** Opening Data provided block **

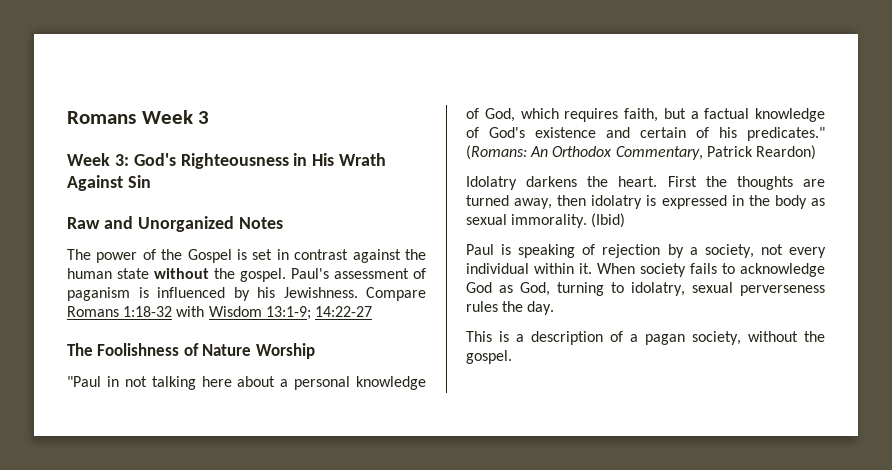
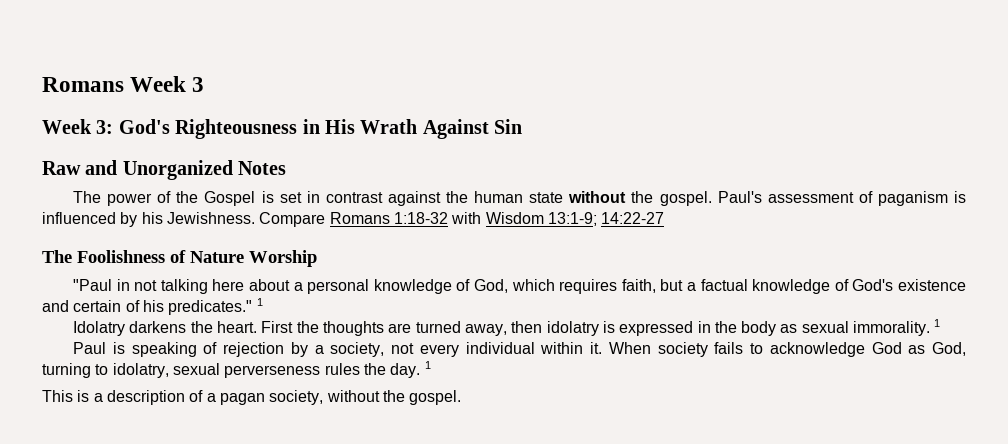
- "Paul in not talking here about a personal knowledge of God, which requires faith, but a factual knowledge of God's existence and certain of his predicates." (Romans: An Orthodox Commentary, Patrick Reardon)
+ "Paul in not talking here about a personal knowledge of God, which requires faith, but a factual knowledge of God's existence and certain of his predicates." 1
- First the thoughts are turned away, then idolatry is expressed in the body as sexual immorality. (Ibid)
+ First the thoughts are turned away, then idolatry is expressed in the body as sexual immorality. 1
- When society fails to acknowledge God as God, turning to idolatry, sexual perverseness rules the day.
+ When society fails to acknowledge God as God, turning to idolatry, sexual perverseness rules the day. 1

** Closing Data provided block **

**Work to be completed**.
Quote all of the entries word for word, omitting any pictures.

**Solved exercise**.
- "Paul in not talking here about a personal knowledge of God, which requires faith, but a factual knowledge of God's existence and certain of his predicates." (Romans: An Orthodox Commentary, Patrick Reardon)
+ "Paul in not talking here about a personal knowledge of God, which requires faith, but a factual knowledge of God's existence and certain of his predicates." 1
- First the thoughts are turned away, then idolatry is expressed in the body as sexual immorality. (Ibid)
+ First the thoughts are turned away, then idolatry is expressed in the body as sexual immorality. 1
- When society fails to acknowledge God as God, turning to idolatry, sexual perverseness rules the day.
+ When society fails to acknowledge God as God, turning to idolatry, sexual perverseness rules the day. 1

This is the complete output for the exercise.